___ DATA SECTION
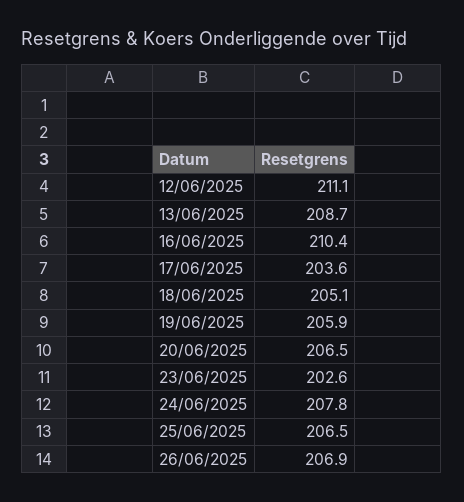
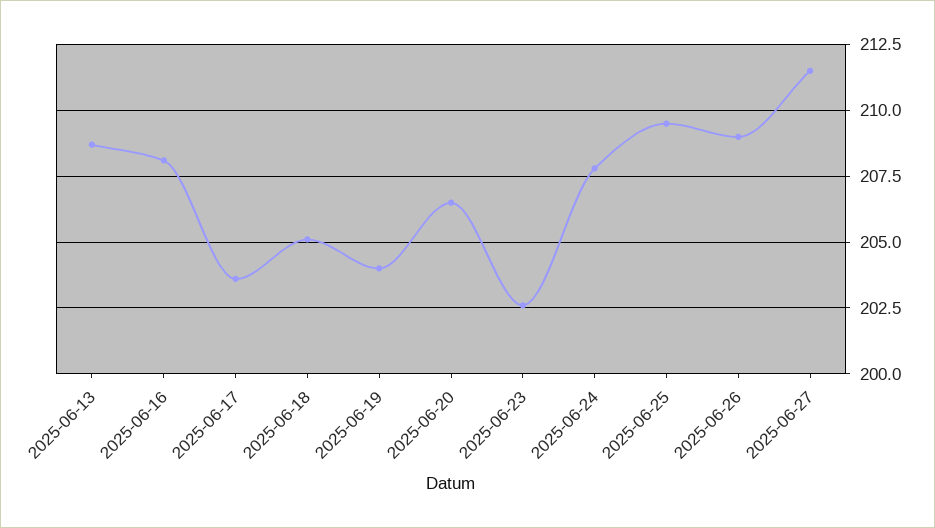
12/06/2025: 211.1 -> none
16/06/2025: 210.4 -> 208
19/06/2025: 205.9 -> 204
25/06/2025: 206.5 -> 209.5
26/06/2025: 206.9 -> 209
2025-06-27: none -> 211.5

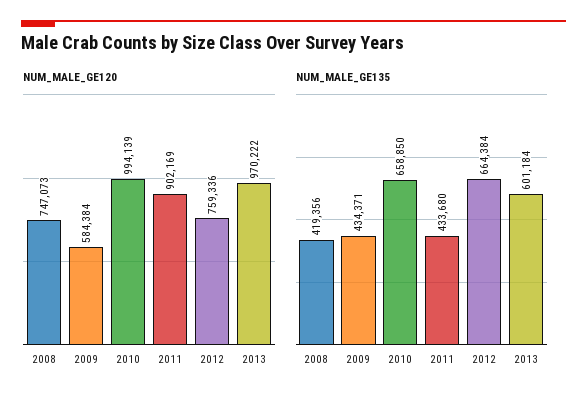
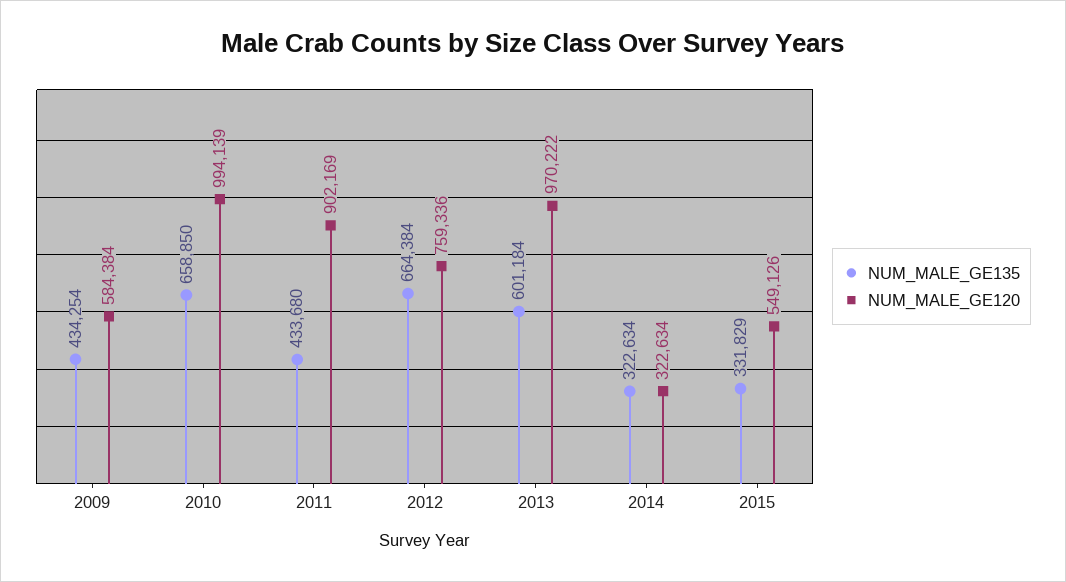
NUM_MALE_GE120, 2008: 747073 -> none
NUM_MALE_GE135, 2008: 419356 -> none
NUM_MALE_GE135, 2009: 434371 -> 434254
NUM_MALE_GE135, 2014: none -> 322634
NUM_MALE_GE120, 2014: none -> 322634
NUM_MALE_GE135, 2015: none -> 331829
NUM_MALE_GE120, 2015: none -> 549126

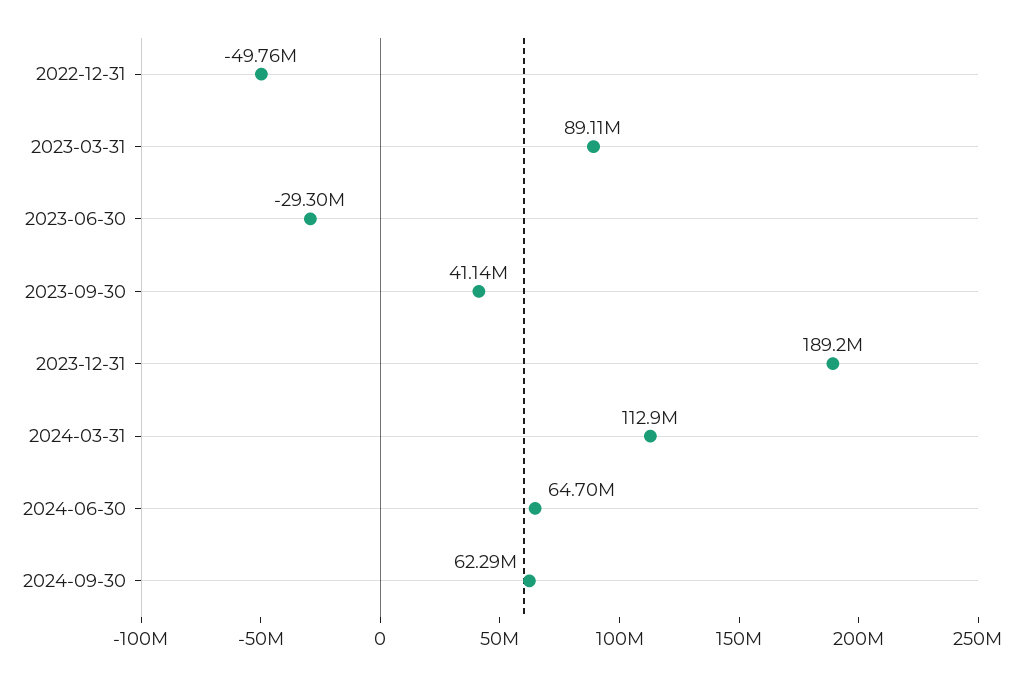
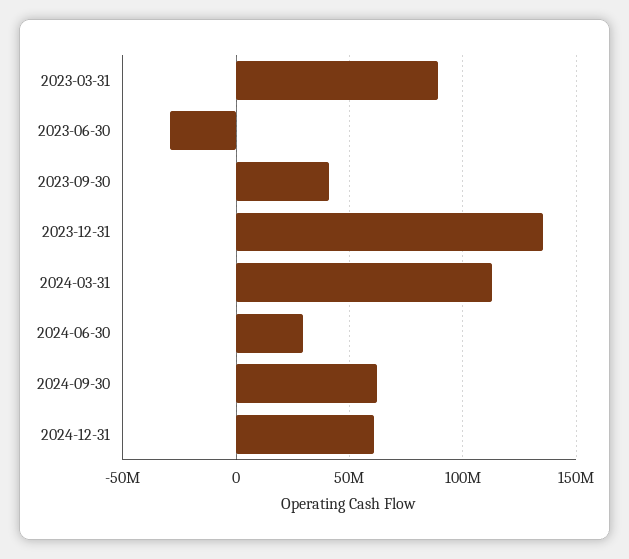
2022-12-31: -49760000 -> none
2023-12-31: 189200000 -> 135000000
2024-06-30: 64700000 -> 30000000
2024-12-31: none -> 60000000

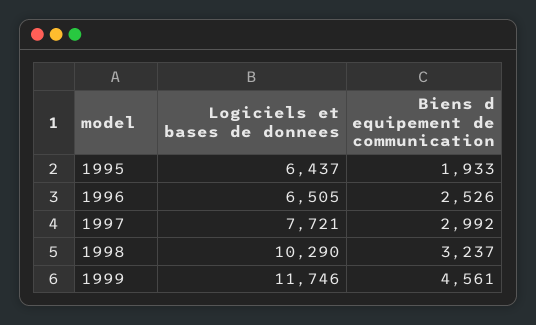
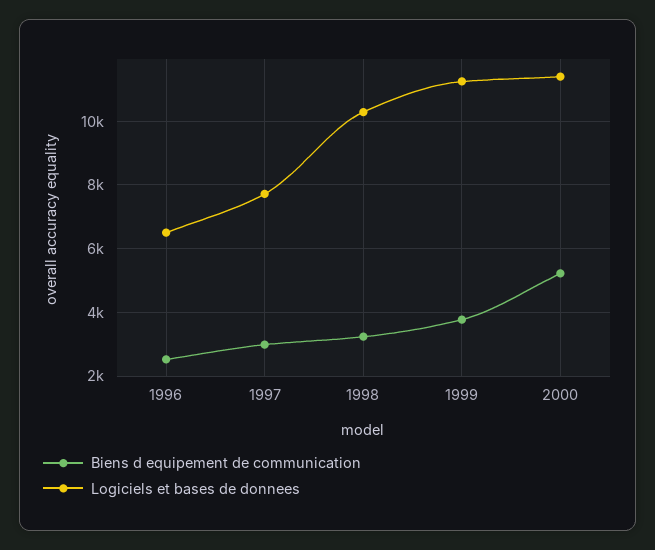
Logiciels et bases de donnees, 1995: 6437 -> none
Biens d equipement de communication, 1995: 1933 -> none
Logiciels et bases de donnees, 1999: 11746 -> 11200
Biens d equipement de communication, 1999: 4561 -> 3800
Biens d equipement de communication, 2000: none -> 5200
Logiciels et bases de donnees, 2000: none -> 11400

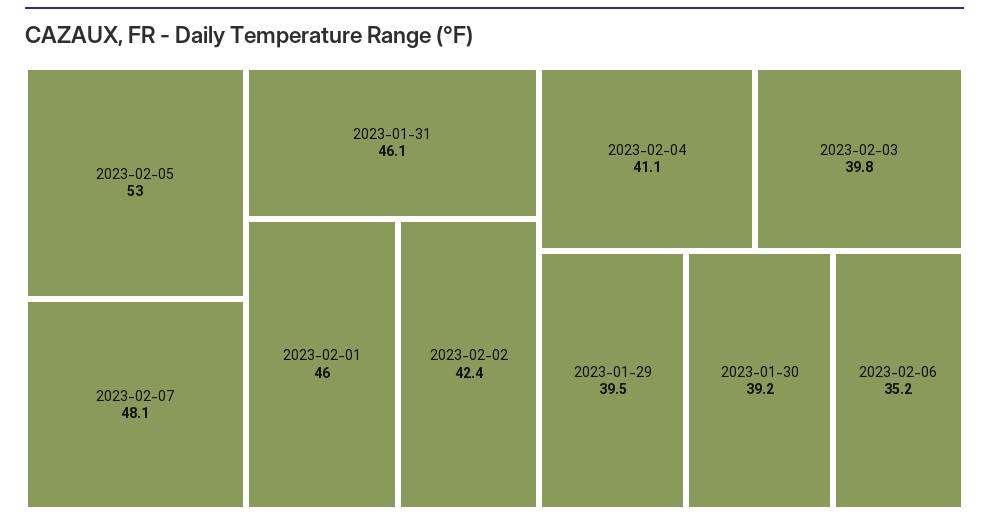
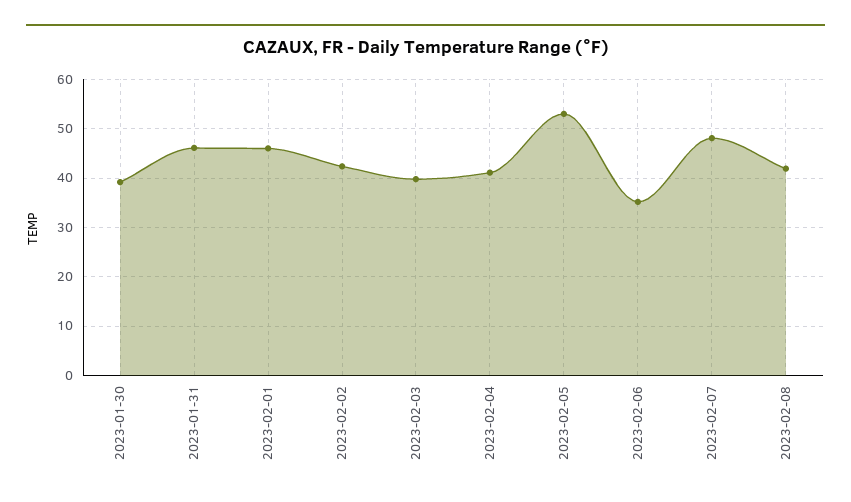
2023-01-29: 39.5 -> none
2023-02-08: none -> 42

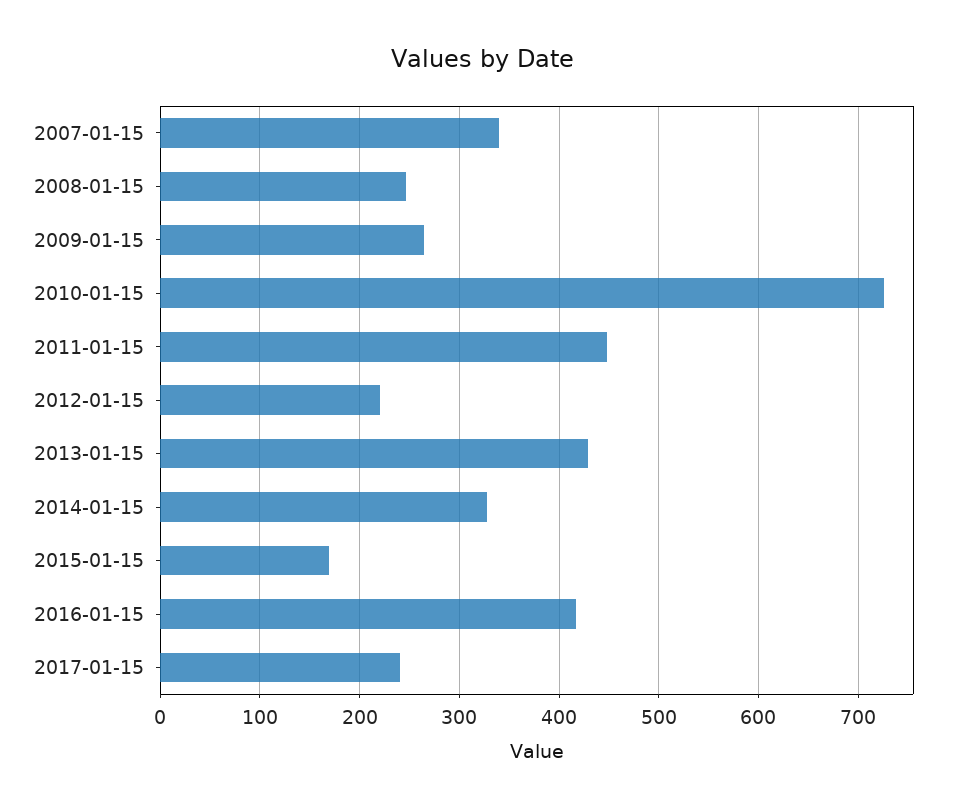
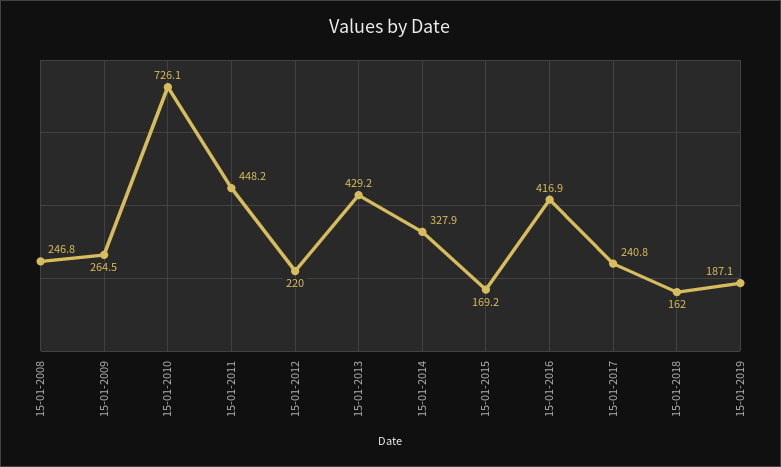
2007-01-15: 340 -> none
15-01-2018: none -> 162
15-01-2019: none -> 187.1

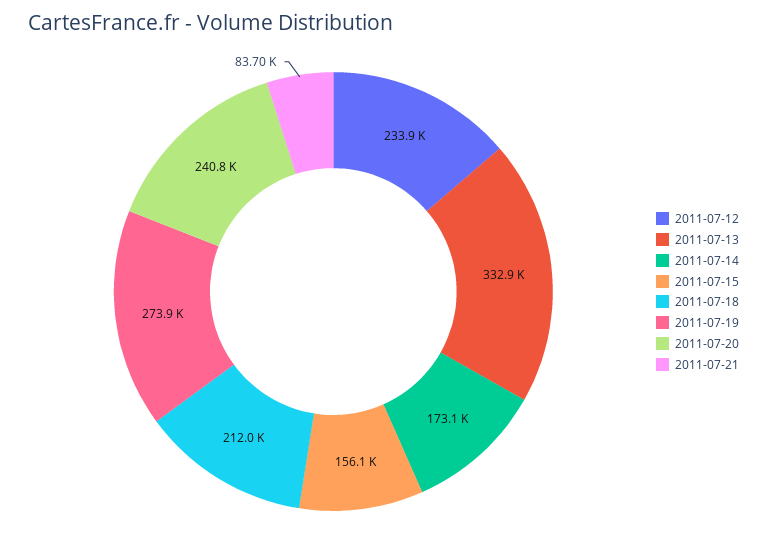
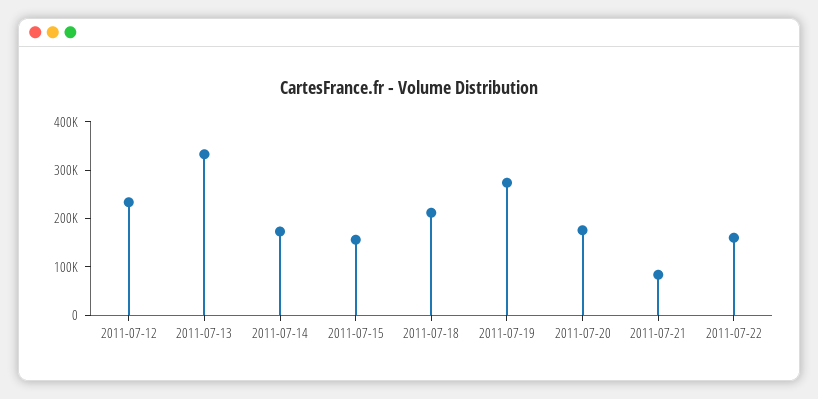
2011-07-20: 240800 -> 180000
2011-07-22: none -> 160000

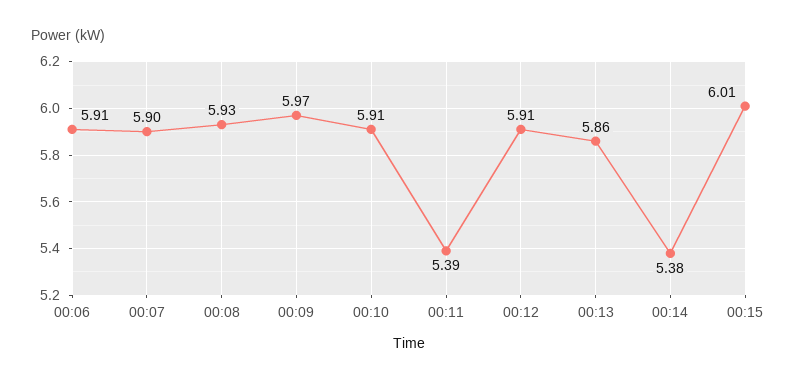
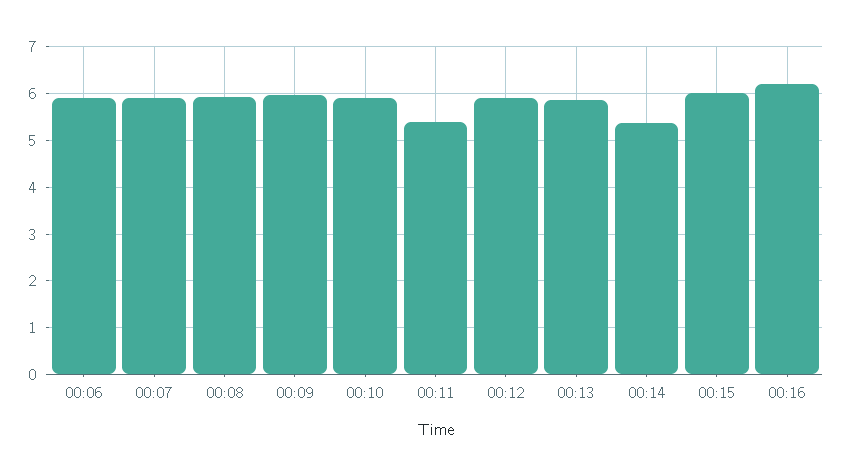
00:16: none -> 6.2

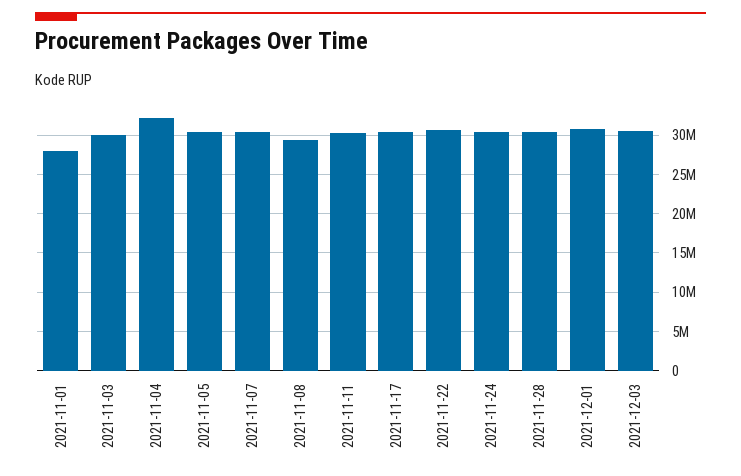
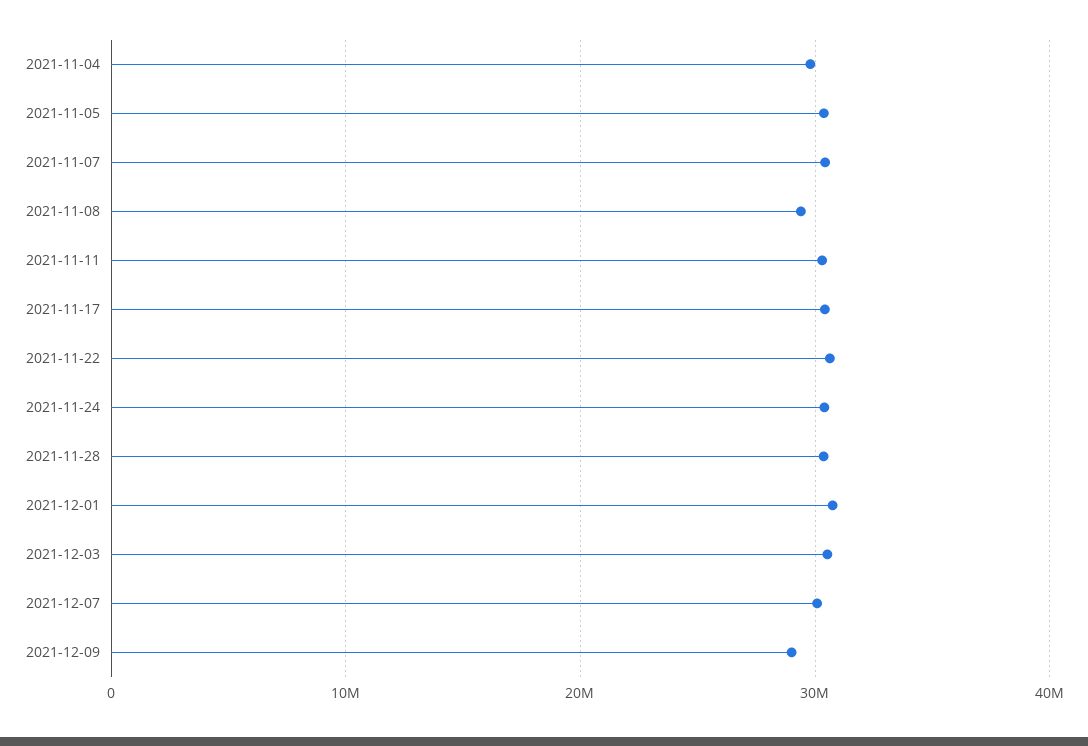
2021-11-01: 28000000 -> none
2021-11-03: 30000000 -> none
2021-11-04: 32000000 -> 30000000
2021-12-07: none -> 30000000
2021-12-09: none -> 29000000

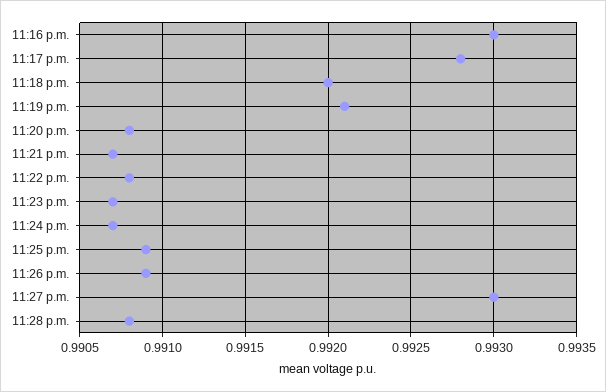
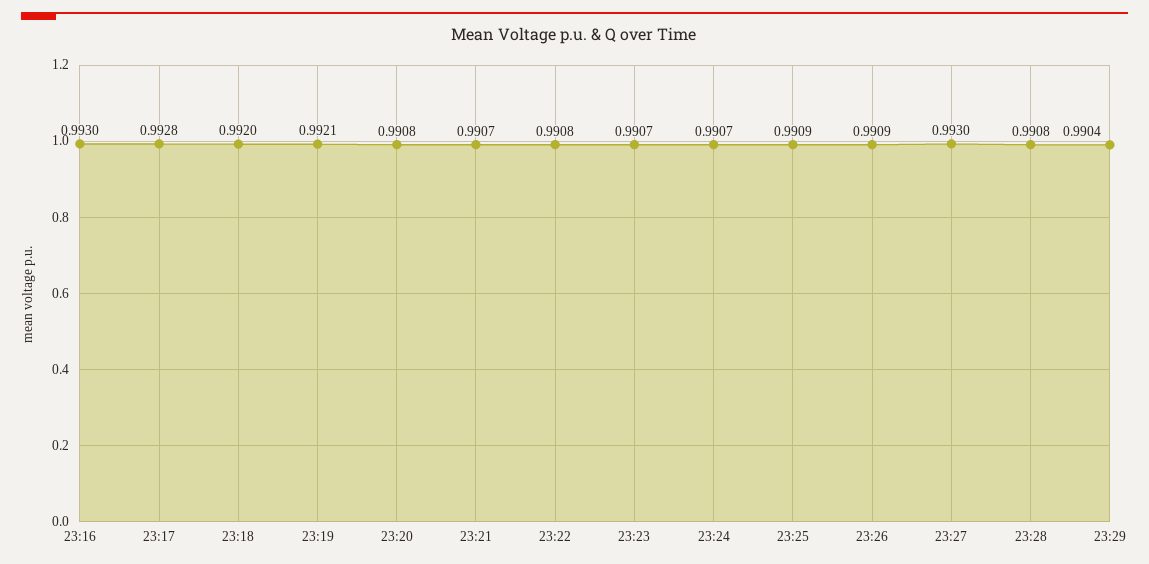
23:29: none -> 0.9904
______
**ACTIVITY:**
Print nothing except the lines above from the one containing "NUM_MALE_GE135, 2014: none -> 322634" down to the one containing "Biens d equipement de communication, 1999: 4561", both included, exactly as written and free of pictures.

**ANSWER BOX:**
NUM_MALE_GE135, 2014: none -> 322634
NUM_MALE_GE120, 2014: none -> 322634
NUM_MALE_GE135, 2015: none -> 331829
NUM_MALE_GE120, 2015: none -> 549126

2022-12-31: -49760000 -> none
2023-12-31: 189200000 -> 135000000
2024-06-30: 64700000 -> 30000000
2024-12-31: none -> 60000000

Logiciels et bases de donnees, 1995: 6437 -> none
Biens d equipement de communication, 1995: 1933 -> none
Logiciels et bases de donnees, 1999: 11746 -> 11200
Biens d equipement de communication, 1999: 4561 -> 3800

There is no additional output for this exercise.